WORK ORDER —
In the records below, repeat exactly the lines between the line holding "color: #0f172a ->" and the line holding "background: #0f172a ->", inclusive, and drop the pictures.

═══ SOURCE DATA ═══

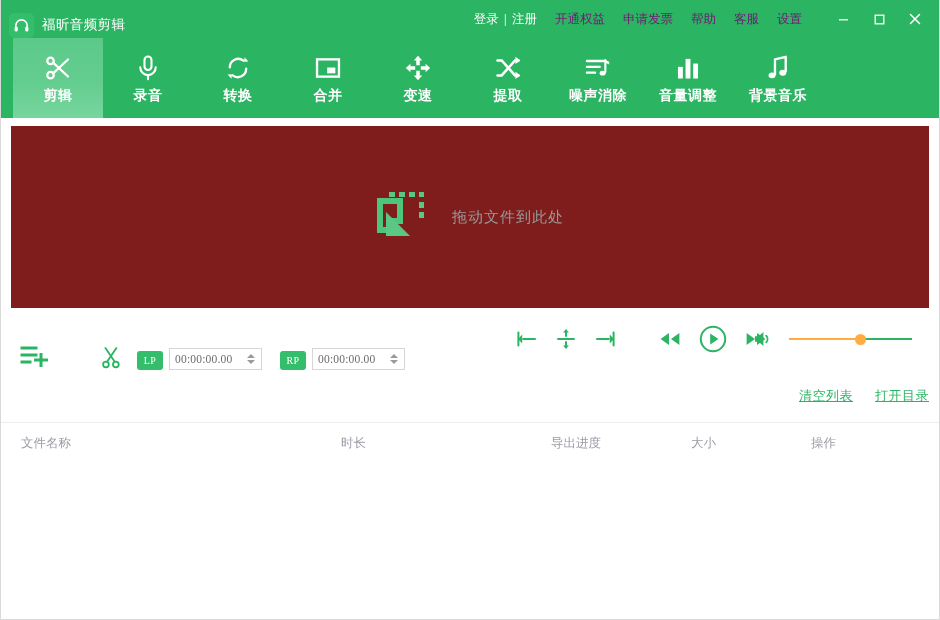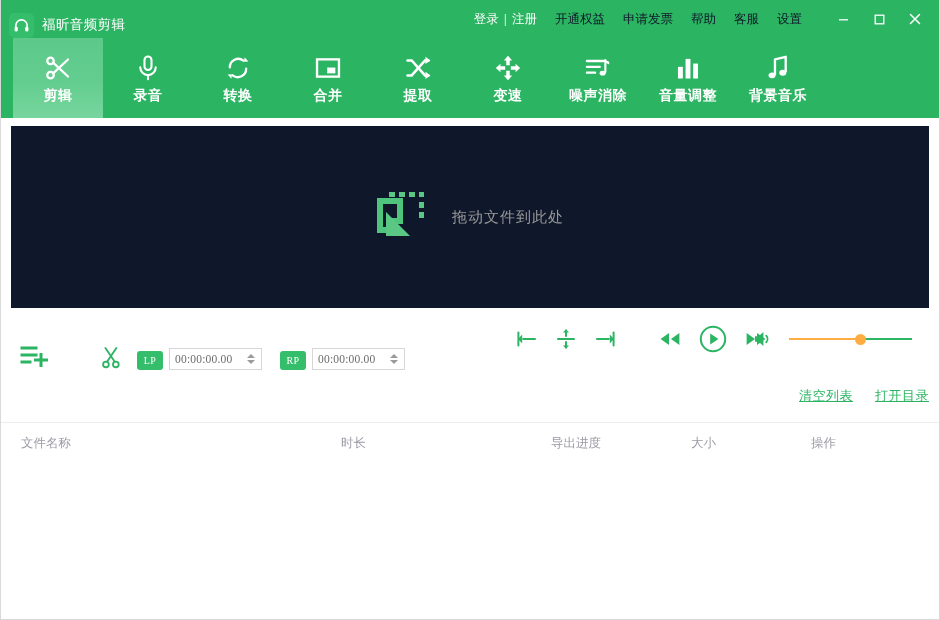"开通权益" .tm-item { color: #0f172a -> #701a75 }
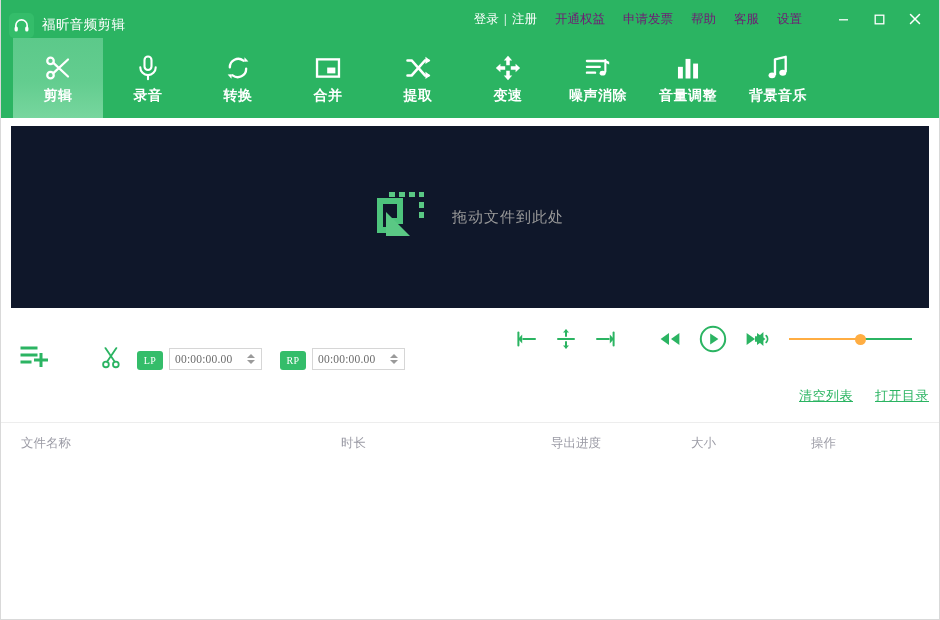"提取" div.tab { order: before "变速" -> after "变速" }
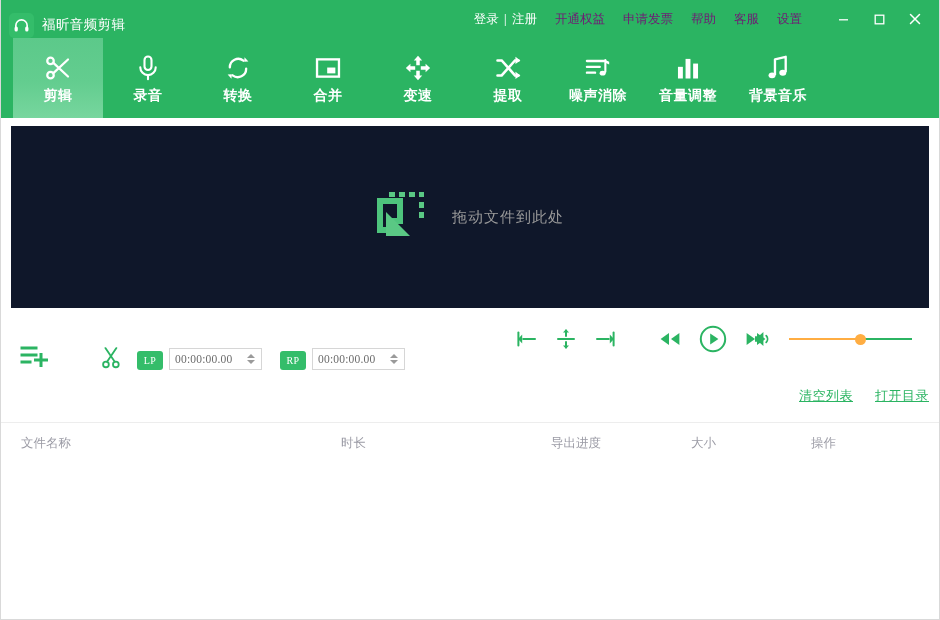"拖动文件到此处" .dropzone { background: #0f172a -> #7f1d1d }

═══
═══ SOURCE DATA ═══

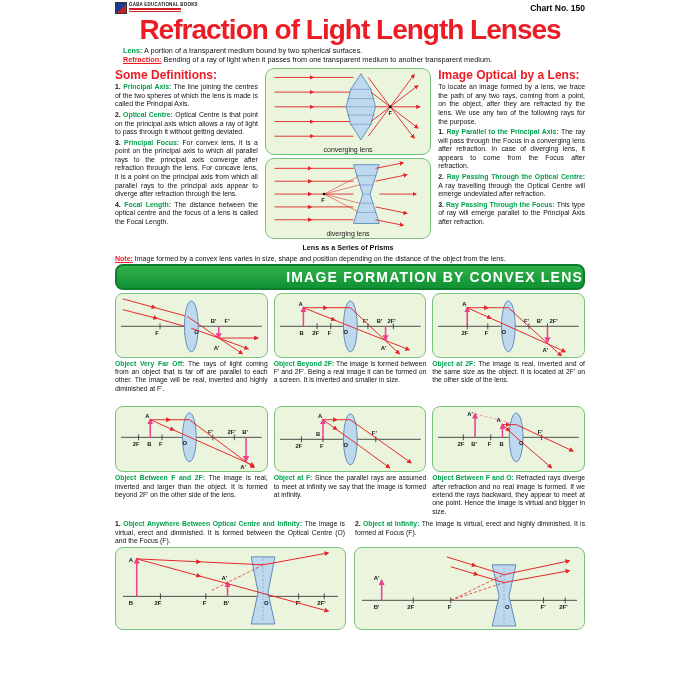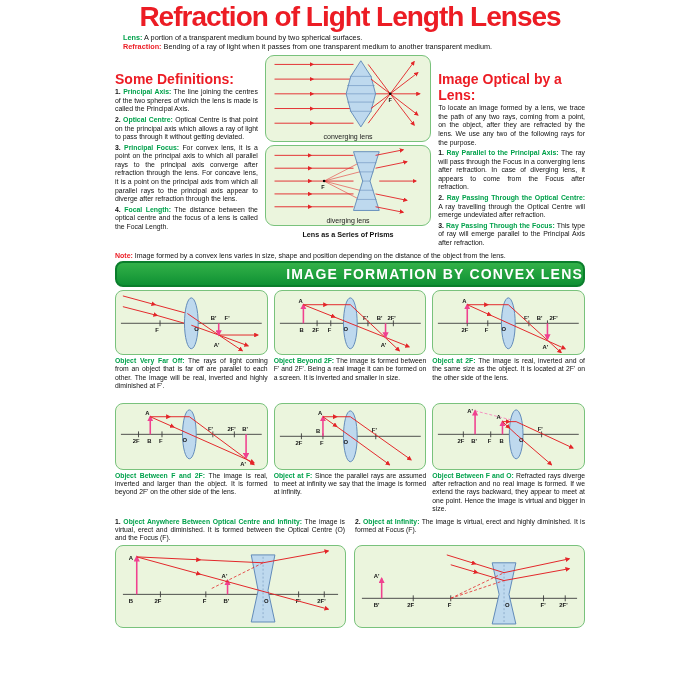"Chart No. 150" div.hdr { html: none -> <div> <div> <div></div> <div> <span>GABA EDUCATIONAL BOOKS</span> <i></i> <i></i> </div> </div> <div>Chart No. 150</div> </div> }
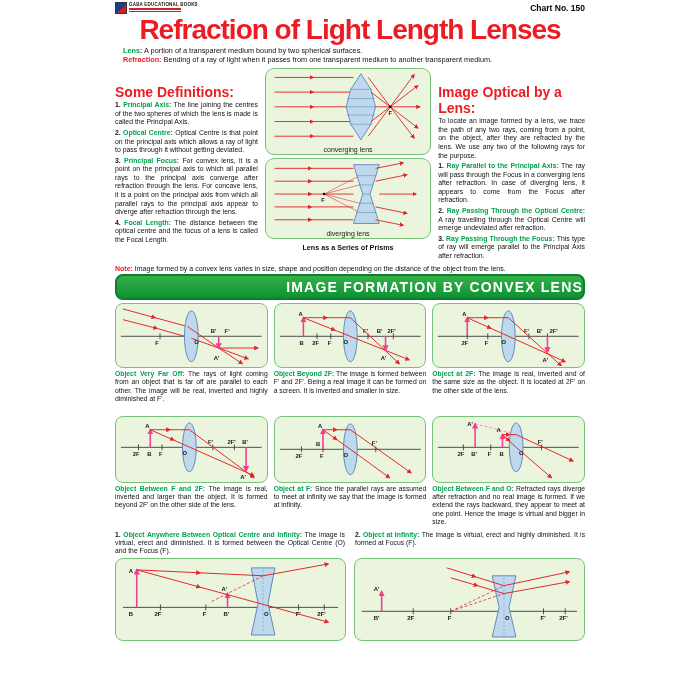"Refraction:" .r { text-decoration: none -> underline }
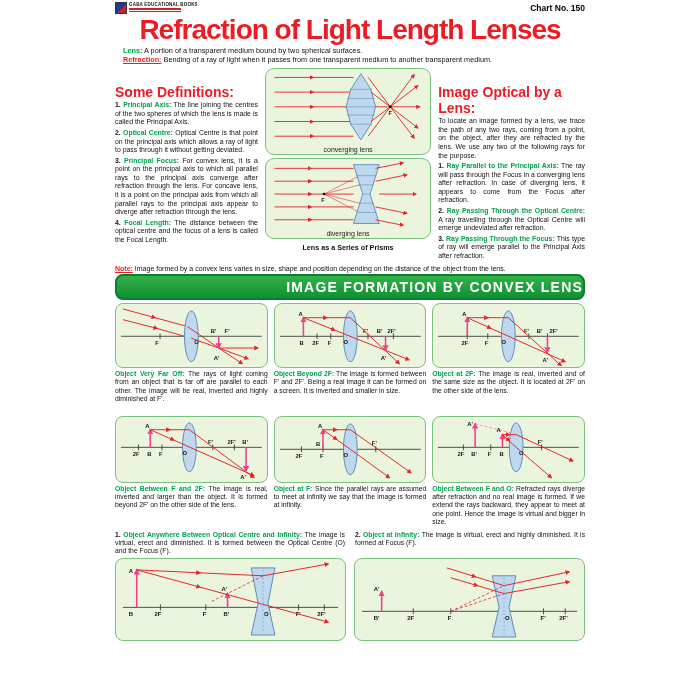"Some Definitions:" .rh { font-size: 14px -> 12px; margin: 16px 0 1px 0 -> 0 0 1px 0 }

═══
═══ SOURCE DATA ═══

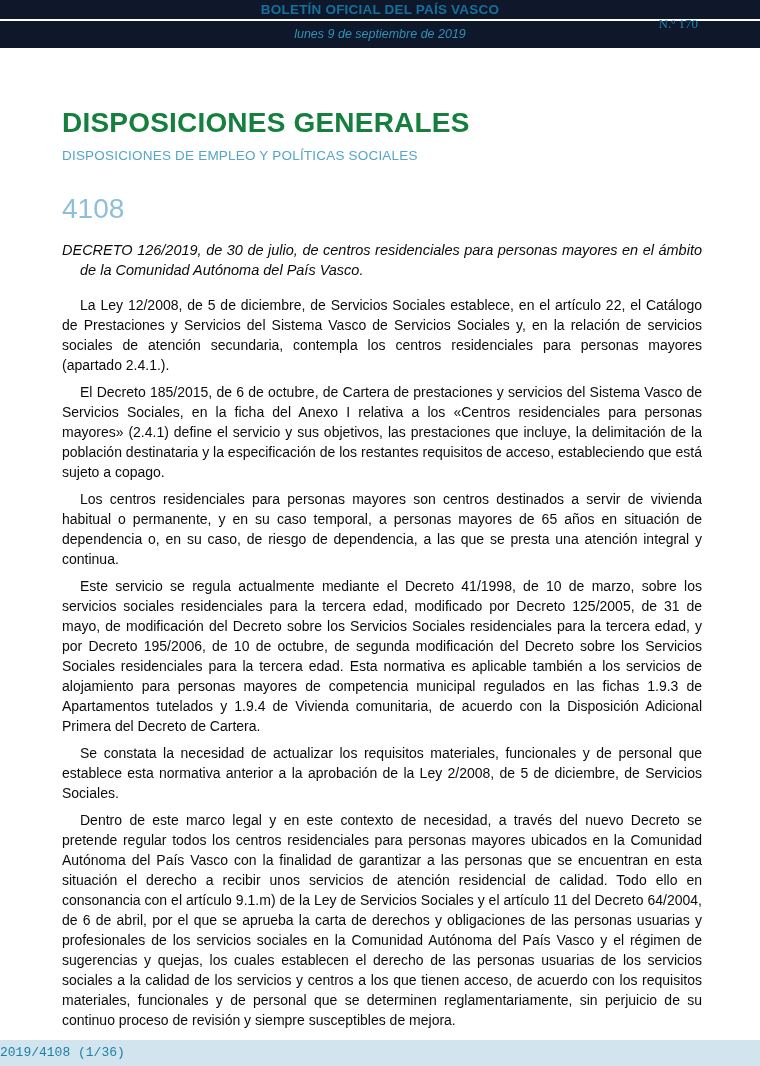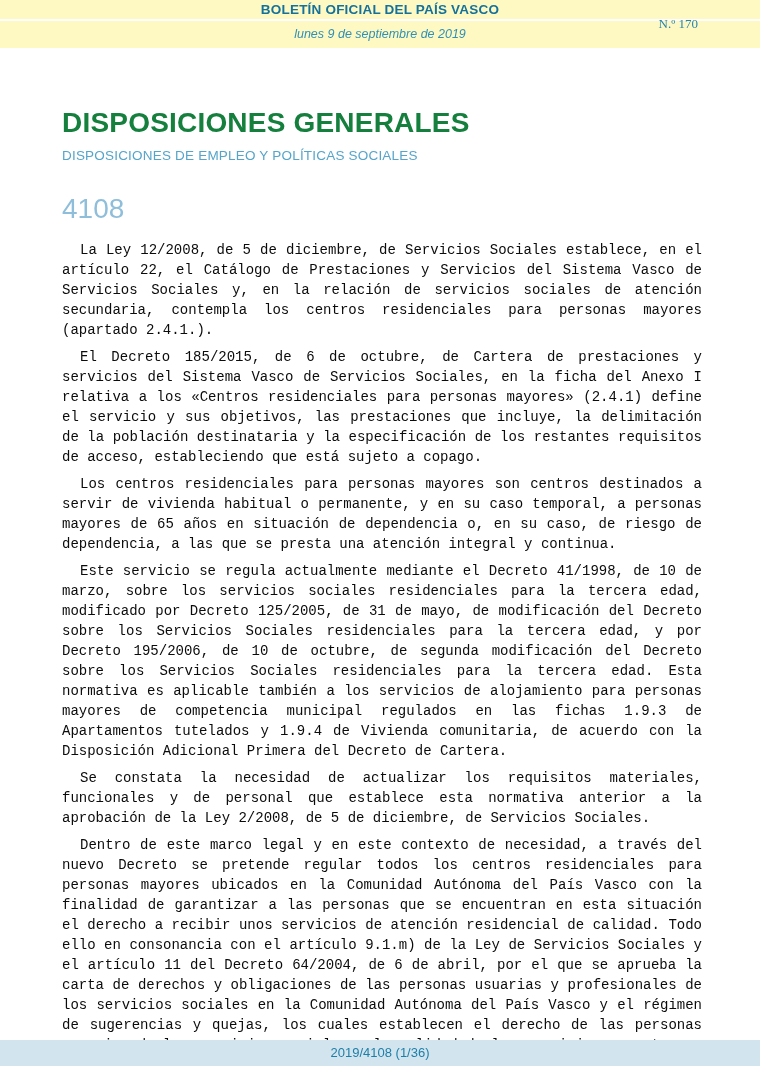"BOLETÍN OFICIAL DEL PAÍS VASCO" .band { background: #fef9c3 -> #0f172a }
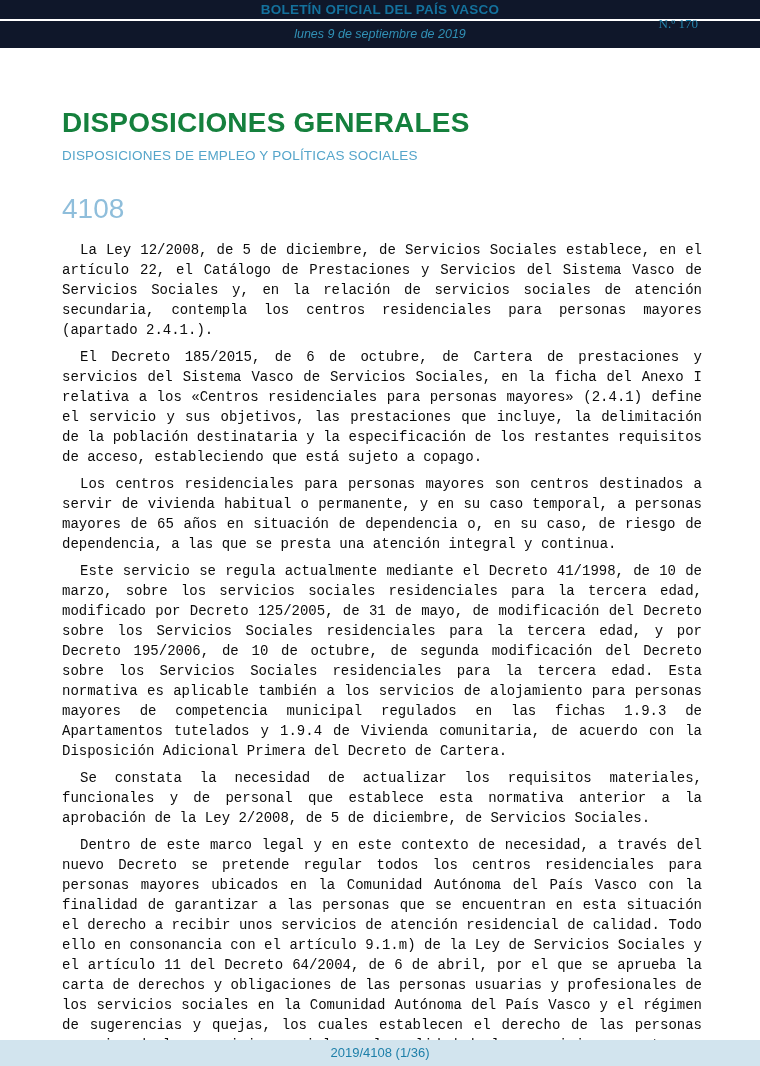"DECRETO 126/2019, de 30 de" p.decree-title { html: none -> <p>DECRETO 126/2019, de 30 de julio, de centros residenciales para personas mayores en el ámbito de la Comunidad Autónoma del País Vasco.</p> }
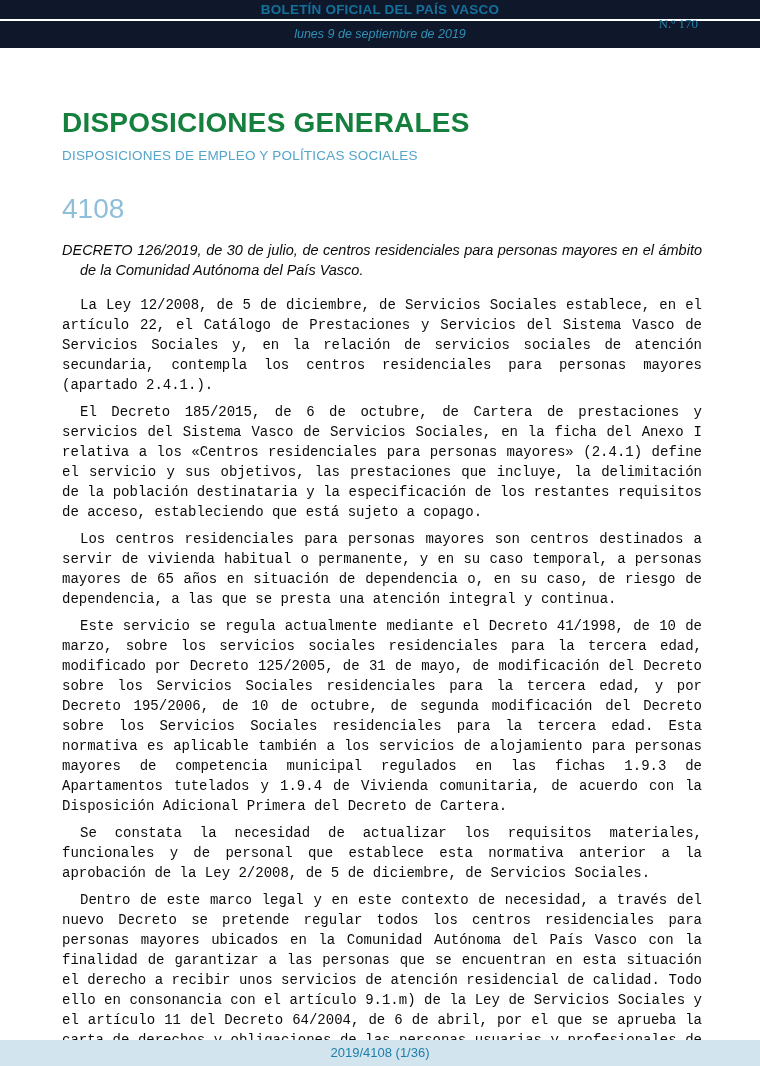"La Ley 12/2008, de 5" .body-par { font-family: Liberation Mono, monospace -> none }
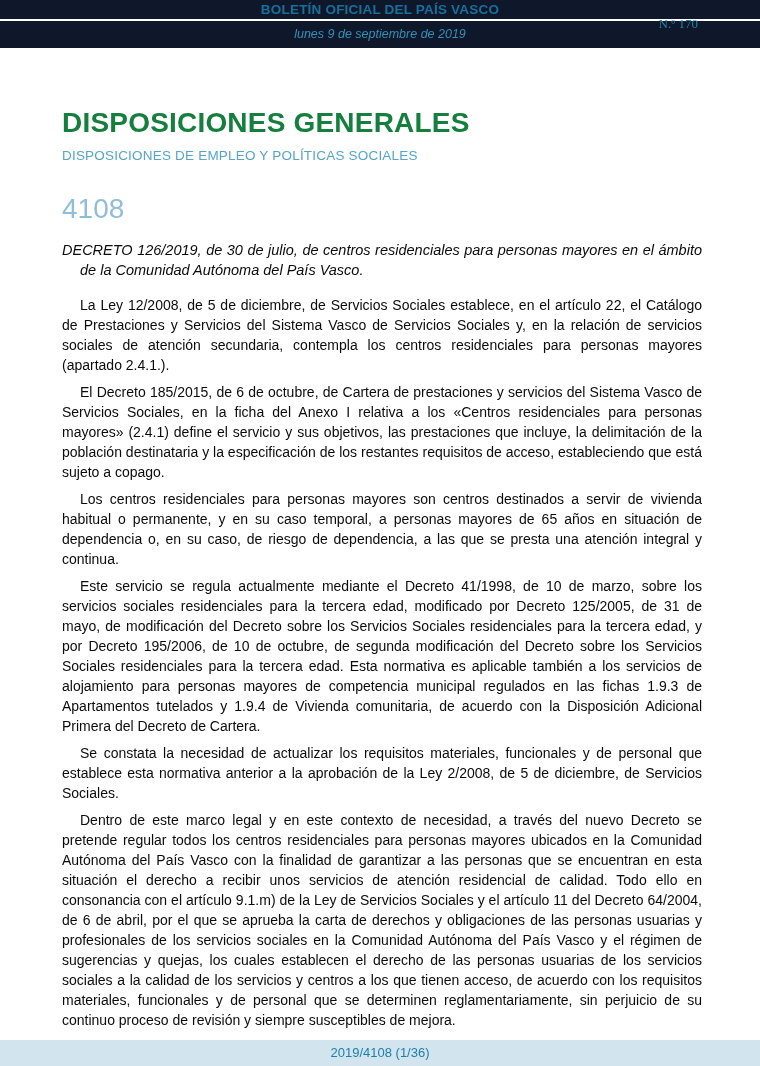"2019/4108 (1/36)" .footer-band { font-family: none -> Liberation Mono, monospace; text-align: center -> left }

═══

ANSWER BOX —
"开通权益" .tm-item { color: #0f172a -> #701a75 }
"提取" div.tab { order: before "变速" -> after "变速" }
"拖动文件到此处" .dropzone { background: #0f172a -> #7f1d1d }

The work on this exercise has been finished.